- [Aim of the task]:
Every line from the start of the listing below through the line that contains "la Anchoïade :</div>" is to be reproduced word for word.

- [Records provided]:
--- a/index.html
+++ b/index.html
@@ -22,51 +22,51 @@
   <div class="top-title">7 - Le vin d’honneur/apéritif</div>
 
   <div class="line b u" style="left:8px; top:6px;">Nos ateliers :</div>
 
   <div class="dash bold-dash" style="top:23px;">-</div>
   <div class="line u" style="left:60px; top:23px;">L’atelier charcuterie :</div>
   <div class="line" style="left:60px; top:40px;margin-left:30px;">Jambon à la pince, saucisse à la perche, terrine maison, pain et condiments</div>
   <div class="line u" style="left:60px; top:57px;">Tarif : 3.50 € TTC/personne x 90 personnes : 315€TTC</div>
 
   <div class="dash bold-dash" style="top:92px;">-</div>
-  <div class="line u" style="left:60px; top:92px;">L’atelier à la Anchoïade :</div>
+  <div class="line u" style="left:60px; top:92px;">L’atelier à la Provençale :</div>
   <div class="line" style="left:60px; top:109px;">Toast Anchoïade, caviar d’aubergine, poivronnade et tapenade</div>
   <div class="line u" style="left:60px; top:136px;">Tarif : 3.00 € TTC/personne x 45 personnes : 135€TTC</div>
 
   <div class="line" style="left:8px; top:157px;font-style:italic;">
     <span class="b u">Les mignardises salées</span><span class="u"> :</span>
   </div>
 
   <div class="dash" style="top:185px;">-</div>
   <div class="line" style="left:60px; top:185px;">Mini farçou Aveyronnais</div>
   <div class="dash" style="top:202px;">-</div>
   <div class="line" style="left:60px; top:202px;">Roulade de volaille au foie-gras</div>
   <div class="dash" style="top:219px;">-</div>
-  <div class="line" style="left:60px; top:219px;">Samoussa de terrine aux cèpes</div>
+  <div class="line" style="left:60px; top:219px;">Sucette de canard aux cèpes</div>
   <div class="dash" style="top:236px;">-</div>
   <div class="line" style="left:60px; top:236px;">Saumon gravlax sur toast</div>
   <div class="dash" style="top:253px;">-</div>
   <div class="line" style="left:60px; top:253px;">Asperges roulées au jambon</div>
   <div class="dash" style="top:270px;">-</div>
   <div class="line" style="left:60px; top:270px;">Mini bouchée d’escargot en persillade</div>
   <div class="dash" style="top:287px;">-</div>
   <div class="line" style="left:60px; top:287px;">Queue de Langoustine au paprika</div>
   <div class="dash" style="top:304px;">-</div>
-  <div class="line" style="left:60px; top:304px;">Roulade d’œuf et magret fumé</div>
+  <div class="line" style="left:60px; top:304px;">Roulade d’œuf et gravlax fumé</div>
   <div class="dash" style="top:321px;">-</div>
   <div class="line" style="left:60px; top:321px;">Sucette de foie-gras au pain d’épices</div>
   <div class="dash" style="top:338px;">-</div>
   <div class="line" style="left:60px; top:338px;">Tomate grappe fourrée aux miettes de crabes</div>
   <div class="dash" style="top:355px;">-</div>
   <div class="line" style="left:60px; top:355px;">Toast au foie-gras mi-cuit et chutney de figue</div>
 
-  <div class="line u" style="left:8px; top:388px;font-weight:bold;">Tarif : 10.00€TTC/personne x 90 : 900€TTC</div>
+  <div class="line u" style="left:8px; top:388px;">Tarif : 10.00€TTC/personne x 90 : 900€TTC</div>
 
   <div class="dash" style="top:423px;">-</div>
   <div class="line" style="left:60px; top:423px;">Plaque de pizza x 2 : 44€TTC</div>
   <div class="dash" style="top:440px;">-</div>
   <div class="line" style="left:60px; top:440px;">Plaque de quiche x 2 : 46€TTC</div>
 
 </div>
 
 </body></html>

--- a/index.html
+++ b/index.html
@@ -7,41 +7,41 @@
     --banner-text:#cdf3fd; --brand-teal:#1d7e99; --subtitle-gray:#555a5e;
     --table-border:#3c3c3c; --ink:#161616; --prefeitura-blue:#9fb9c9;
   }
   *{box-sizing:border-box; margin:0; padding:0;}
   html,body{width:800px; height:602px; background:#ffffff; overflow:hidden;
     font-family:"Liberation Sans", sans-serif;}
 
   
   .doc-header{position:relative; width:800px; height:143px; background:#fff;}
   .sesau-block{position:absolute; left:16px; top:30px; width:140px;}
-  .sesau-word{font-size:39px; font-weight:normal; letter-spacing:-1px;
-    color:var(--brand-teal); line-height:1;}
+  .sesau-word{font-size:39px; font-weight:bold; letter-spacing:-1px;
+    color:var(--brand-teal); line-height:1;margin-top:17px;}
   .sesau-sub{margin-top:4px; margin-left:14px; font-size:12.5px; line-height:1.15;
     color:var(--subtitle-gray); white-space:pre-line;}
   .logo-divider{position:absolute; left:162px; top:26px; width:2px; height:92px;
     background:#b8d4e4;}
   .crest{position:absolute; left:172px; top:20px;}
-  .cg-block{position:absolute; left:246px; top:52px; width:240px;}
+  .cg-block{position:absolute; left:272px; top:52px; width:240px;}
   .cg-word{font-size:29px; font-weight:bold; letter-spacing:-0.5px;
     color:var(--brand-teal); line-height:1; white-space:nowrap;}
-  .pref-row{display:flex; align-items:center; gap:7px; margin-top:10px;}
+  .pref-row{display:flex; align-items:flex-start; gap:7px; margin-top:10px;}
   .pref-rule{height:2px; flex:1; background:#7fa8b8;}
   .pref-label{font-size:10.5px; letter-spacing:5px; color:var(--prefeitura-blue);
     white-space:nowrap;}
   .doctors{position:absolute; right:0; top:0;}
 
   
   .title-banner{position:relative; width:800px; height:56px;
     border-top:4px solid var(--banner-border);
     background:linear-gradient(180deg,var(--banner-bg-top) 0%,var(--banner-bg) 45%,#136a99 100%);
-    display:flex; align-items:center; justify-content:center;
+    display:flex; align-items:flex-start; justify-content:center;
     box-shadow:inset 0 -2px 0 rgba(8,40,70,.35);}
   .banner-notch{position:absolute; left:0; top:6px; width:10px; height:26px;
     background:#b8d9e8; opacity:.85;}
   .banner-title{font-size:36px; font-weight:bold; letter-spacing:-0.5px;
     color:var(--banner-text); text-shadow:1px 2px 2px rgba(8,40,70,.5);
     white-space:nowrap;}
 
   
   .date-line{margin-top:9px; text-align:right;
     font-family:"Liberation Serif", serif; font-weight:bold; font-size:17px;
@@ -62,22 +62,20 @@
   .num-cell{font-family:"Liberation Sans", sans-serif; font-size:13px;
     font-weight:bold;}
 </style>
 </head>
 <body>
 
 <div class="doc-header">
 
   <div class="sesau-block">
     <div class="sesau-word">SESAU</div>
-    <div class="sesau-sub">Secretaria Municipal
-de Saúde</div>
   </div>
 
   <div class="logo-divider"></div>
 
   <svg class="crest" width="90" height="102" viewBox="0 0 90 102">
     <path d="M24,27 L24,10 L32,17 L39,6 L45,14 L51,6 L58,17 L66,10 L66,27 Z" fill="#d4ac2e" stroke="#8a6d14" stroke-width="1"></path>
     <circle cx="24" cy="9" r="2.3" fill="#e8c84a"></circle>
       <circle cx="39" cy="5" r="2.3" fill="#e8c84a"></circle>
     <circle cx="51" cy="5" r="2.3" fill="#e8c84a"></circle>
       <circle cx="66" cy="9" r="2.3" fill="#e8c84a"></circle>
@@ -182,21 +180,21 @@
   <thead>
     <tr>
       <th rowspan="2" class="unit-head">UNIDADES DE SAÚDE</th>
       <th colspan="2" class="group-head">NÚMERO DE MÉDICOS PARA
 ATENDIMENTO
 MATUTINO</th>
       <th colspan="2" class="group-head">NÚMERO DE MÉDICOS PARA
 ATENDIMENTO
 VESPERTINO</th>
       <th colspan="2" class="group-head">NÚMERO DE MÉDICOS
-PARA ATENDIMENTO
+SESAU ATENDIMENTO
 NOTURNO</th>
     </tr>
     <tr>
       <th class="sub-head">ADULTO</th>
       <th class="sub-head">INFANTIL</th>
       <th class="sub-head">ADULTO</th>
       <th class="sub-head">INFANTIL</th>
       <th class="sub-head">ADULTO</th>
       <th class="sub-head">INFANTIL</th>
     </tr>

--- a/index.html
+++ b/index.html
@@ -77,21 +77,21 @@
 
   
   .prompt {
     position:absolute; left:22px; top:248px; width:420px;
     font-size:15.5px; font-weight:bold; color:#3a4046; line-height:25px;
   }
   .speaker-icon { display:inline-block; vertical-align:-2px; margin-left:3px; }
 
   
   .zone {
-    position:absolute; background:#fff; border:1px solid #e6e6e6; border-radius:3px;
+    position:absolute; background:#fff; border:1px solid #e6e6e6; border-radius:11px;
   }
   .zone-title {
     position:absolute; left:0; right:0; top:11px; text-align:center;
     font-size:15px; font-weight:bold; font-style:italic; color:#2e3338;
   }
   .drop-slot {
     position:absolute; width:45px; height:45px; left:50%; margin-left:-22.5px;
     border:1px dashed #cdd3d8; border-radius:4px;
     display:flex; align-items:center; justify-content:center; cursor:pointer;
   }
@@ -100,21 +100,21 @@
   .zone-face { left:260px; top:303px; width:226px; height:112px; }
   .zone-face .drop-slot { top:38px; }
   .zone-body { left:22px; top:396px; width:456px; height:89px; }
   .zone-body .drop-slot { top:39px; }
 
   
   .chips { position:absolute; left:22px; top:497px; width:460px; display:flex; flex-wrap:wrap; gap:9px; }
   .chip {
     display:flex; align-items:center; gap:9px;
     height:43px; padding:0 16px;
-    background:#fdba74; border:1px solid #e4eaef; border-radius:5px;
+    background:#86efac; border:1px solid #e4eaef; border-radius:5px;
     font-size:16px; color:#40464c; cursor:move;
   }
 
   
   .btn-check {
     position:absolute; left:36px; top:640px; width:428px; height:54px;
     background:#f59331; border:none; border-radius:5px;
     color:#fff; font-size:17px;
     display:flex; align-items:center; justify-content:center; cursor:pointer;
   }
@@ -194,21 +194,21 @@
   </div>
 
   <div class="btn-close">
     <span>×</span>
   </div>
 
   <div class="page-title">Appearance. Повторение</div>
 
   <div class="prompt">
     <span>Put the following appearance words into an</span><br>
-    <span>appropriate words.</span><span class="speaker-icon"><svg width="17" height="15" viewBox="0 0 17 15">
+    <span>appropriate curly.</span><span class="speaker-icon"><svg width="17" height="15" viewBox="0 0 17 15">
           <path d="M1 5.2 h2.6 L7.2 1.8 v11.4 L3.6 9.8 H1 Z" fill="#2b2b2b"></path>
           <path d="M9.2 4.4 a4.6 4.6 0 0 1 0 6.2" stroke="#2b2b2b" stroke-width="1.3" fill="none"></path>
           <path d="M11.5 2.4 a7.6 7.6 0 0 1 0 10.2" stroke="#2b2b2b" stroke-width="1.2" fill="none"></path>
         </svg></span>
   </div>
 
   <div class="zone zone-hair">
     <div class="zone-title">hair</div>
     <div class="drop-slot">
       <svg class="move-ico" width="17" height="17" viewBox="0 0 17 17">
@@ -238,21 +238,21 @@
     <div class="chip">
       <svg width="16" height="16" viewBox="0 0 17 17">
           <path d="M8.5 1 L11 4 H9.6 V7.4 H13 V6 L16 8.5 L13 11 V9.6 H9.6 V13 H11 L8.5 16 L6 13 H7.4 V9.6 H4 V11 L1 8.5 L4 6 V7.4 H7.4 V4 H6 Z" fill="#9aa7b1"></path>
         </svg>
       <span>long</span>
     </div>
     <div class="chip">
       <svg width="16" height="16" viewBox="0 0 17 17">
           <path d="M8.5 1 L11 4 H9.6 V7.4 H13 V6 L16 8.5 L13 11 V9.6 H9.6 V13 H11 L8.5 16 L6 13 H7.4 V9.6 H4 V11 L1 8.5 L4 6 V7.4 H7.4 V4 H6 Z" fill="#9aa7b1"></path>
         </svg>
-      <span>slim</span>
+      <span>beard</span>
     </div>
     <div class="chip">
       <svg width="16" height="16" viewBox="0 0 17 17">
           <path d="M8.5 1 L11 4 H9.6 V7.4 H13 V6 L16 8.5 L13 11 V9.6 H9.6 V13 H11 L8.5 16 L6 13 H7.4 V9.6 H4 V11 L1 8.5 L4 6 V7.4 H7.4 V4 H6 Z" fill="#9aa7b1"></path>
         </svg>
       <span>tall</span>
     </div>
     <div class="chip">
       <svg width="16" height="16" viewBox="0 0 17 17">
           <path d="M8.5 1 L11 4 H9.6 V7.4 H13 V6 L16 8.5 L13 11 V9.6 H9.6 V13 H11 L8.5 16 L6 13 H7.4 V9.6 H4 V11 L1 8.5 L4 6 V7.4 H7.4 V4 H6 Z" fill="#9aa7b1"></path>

- [Response to this exercise]:
--- a/index.html
+++ b/index.html
@@ -22,51 +22,51 @@
   <div class="top-title">7 - Le vin d’honneur/apéritif</div>
 
   <div class="line b u" style="left:8px; top:6px;">Nos ateliers :</div>
 
   <div class="dash bold-dash" style="top:23px;">-</div>
   <div class="line u" style="left:60px; top:23px;">L’atelier charcuterie :</div>
   <div class="line" style="left:60px; top:40px;margin-left:30px;">Jambon à la pince, saucisse à la perche, terrine maison, pain et condiments</div>
   <div class="line u" style="left:60px; top:57px;">Tarif : 3.50 € TTC/personne x 90 personnes : 315€TTC</div>
 
   <div class="dash bold-dash" style="top:92px;">-</div>
-  <div class="line u" style="left:60px; top:92px;">L’atelier à la Anchoïade :</div>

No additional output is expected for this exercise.